There is some uncertainty regarding the distinction between personal data and sensitive personal data, and there are even doubts about the existence of sensitive personal data as a defined term. Let's try to bring clarity to the matter by considering the GDPR principles. In the previous version of the Data Protection Act (DPA) from 1998, there was a term used called 'sensitive personal data.' However, with the implementation of the General Data Protection Regulation (GDPR), this term has been replaced with 'special category personal data,' aligning with GDPR principles. Therefore, our focus now lies on two categories of personal information: personal data and special category data.
Personal data
The GDPR provides a definition of 'personal data' as any information that relates to a natural person (referred to as a 'data subject') who can be identified directly or indirectly. This definition may appear simpler compared to the definition in the DPA 1998. However, the GDPR expands the scope by including various identifiers such as name, online identifiers (like an IP address), and location data.
Under the GDPR, personal data encompasses information about individuals who can be directly identified from the data itself or indirectly identified when combined with other information.

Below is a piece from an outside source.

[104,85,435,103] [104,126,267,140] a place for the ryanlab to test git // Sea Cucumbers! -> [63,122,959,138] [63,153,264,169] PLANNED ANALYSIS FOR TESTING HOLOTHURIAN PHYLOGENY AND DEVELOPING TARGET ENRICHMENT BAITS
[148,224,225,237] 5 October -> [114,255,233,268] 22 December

On the other hand, the DPA 2018 defines personal data as information about identified or identifiable living individuals. It further explains that an 'identifiable living individual' refers to a person who can be identified directly or indirectly through identifiers like name, identification number, location data, online identifiers, or specific factors related to their physical, physiological, genetic, mental, economic, cultural, or social identity.
(Note: The term 'natural' instead of 'living' was used in the GDPR to facilitate its translation into multiple European languages.)
Special Category Data
Data classified as special category data requires enhanced protection due to its sensitive nature. This includes personal information pertaining to an individual's racial or ethnic origin, political opinions, religious or philosophical beliefs, trade-union membership, genetic data, biometric data processed solely for identification purposes, health-related data, and data regarding a person's sex life or sexual orientation. The inclusion of genetic and biometric data as special category data is a new provision under the GDPR.

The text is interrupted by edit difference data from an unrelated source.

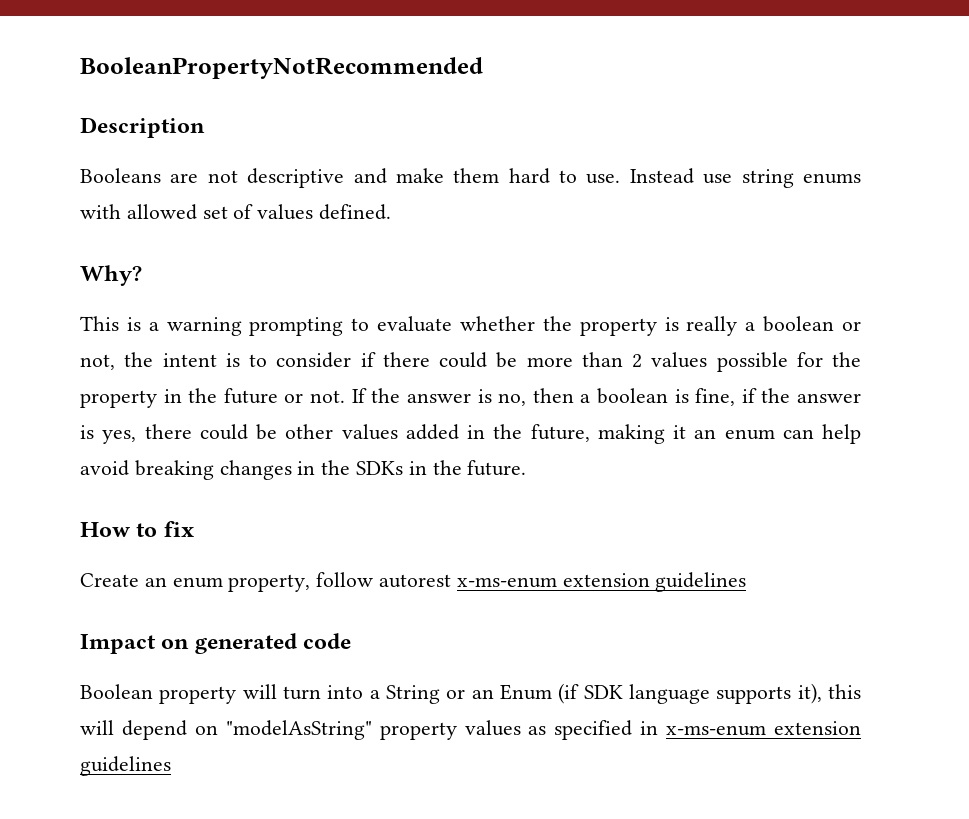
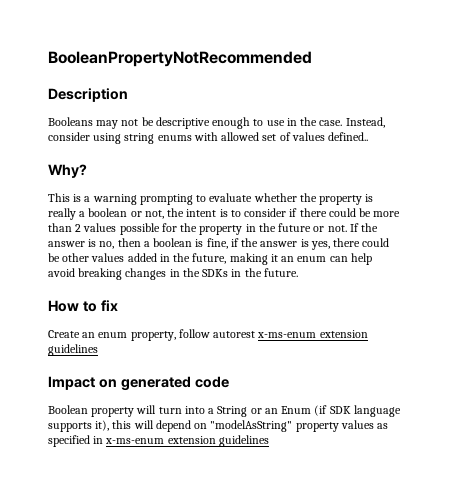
[170,168,733,188] are not descriptive and make them hard to use. Instead use -> [96,117,385,129] [48,132,122,144] may not be descriptive enough to use in the case. Instead, consider using
[319,204,392,220] defined. -> [328,132,369,141] defined..

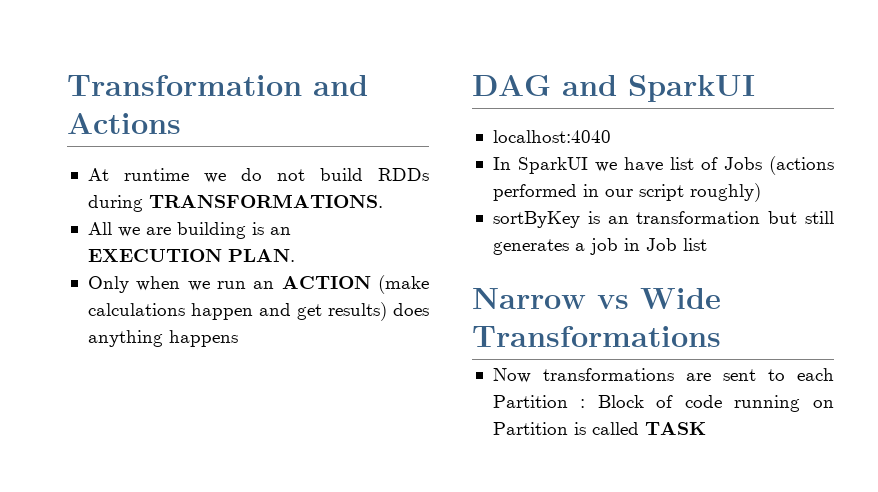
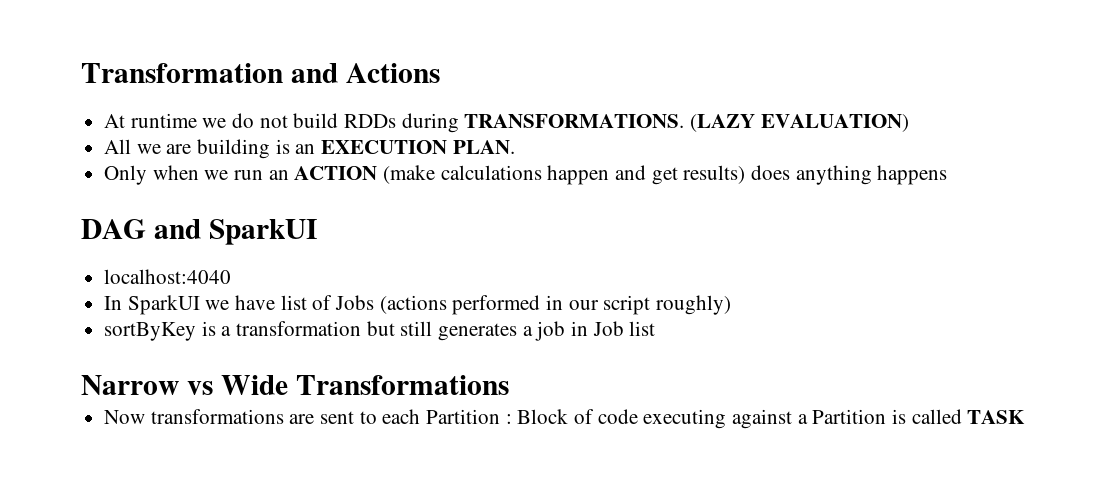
(383, 201) none -> [690,114,909,132] (LAZY EVALUATION)
[607,216,629,224] an -> [221,326,232,336] a
[734,395,834,412] running on -> [643,409,808,429] executing against a

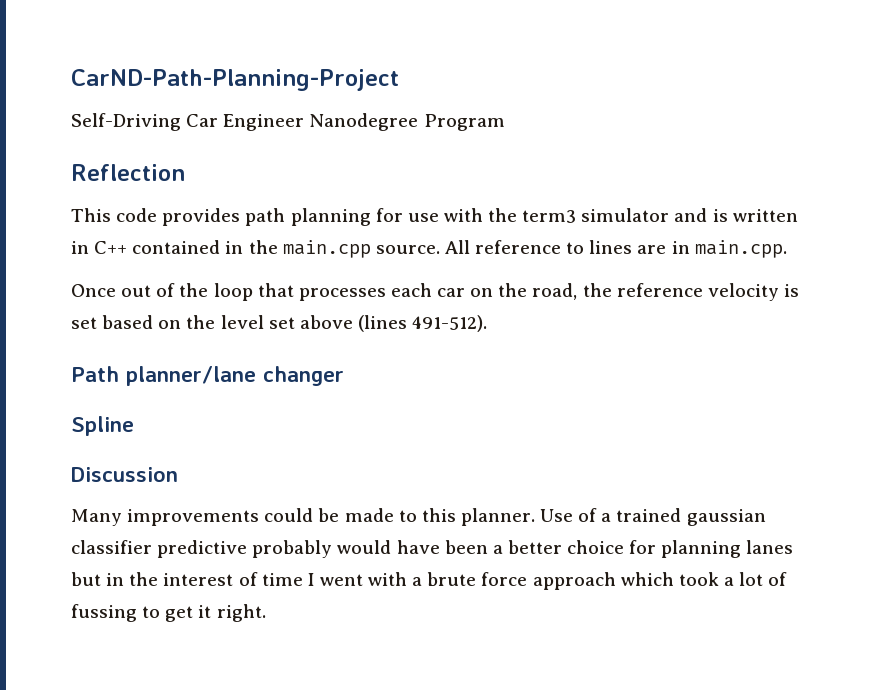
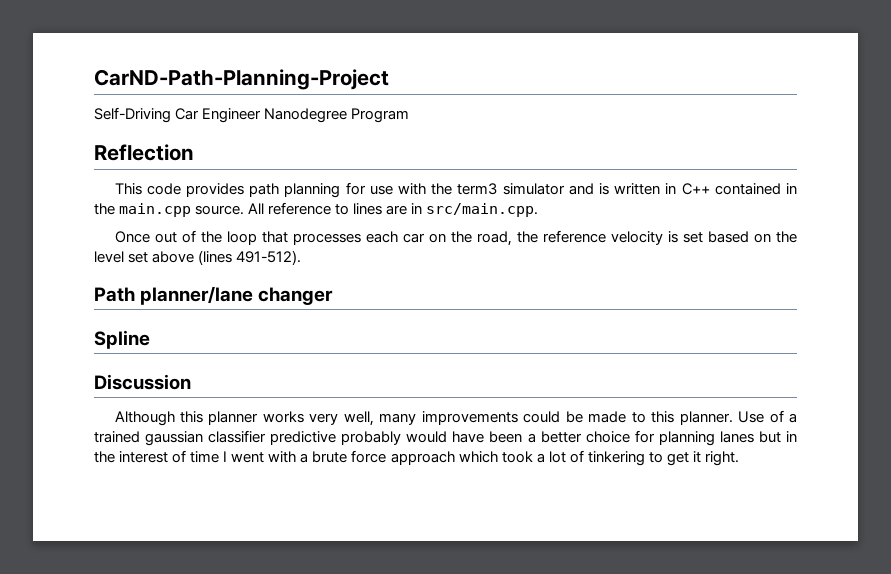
[694,240,787,258] main.cpp. -> [426,203,539,217] src/main.cpp.
[71,509,122,526] Many -> [114,411,417,426] Although this planner works very well, many
[71,604,137,622] fussing -> [587,451,645,466] tinkering

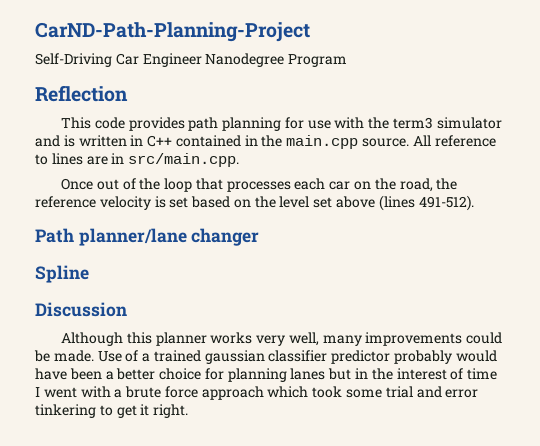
[588,411,733,425] made to this planner. -> [53,350,94,362] made.
[270,431,337,445] predictive -> [331,350,391,364] predictor
[536,450,584,463] a lot of -> [346,386,479,398] some trial and error

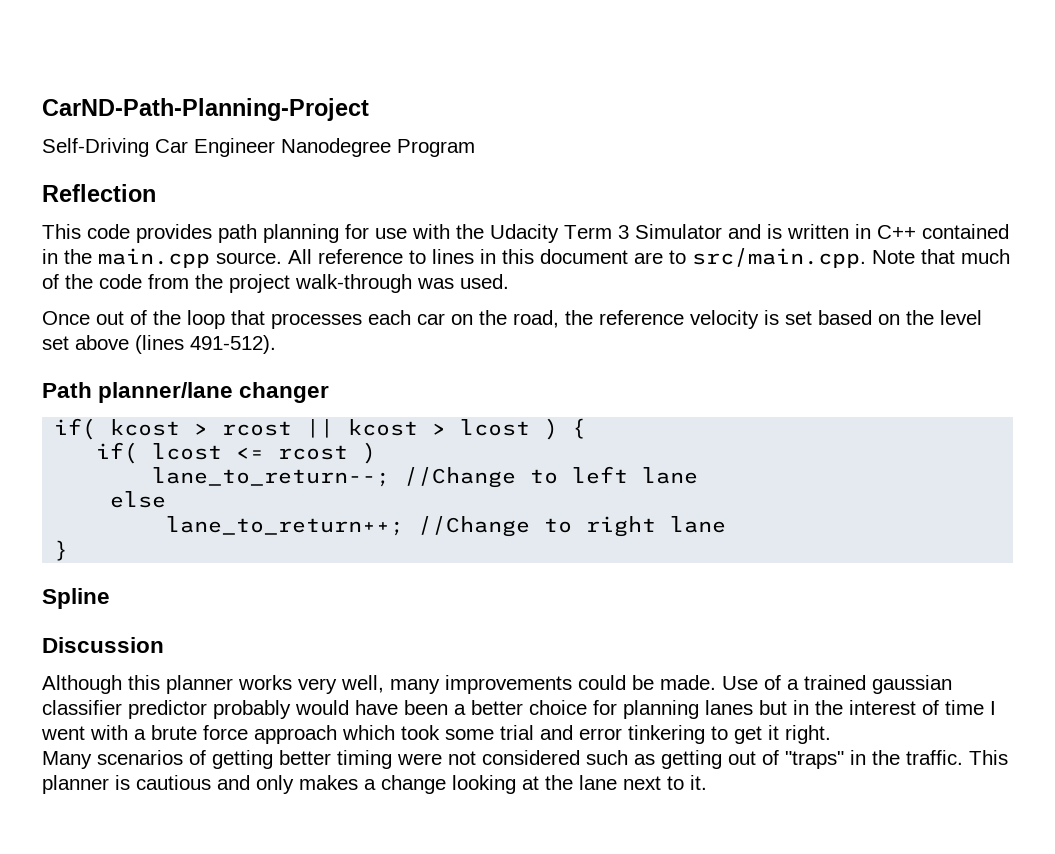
[393,117,502,129] term3 simulator -> [490,224,722,243] Udacity Term 3 Simulator
[86,153,240,167] are in src/main.cpp. -> [480,248,1010,268] [42,274,509,293] in this document are to src/main.cpp. Note that much of the code from the project walk-through was used.
(260, 237) none -> [54,418,587,440] [96,442,377,464] [152,466,699,488] [110,491,167,508] [166,516,727,537] [54,540,69,561] // if( kcost > rcost || kcost > lcost ) { // if( lcost <= rcost ) // lane_to_return--; //Change to left lane // else // lane_to_return++; //Change to right lane // }
(189, 411) none -> [42,750,1008,769] [42,775,707,794] // Many scenarios of getting better timing were not considered such as getting out of "traps" in the traffic. This planner is cautious and only makes a change looking at the lane next to it.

In the UK, special category data used to encompass information about criminal convictions and alleged criminal offenses. However, this type of data is now treated separately and subject to even stricter controls.
Recognizing the distinction between special category data and other personal data is important because special category data receives additional protection under the law. All categories of personal data can only be processed lawfully if specific conditions, known as "lawful bases," are met and if the processing is deemed necessary. Article 6 of the GDPR outlines six lawful bases for processing personal data.
If the personal data f.alls within the special category data group, its processing is generally prohibited unless a second condition outlined in Article 9 is met or an applicable exemption applies. It is crucial to understand the definitions because the processing of special category personal data is also subject to additional conditions, safeguards, and exemptions specified in Schedule 1 of the DPA 2018.
Regardless of whether the personal data is considered sensitive or not, it is essential to determine the categories of personal data that will be processed, along with the how and why of the processing. Prior to commencing any processing activities, the lawful basis conditions for both categories of data must be established, documented, and adhered to, which may require the expertise of data protection consulting.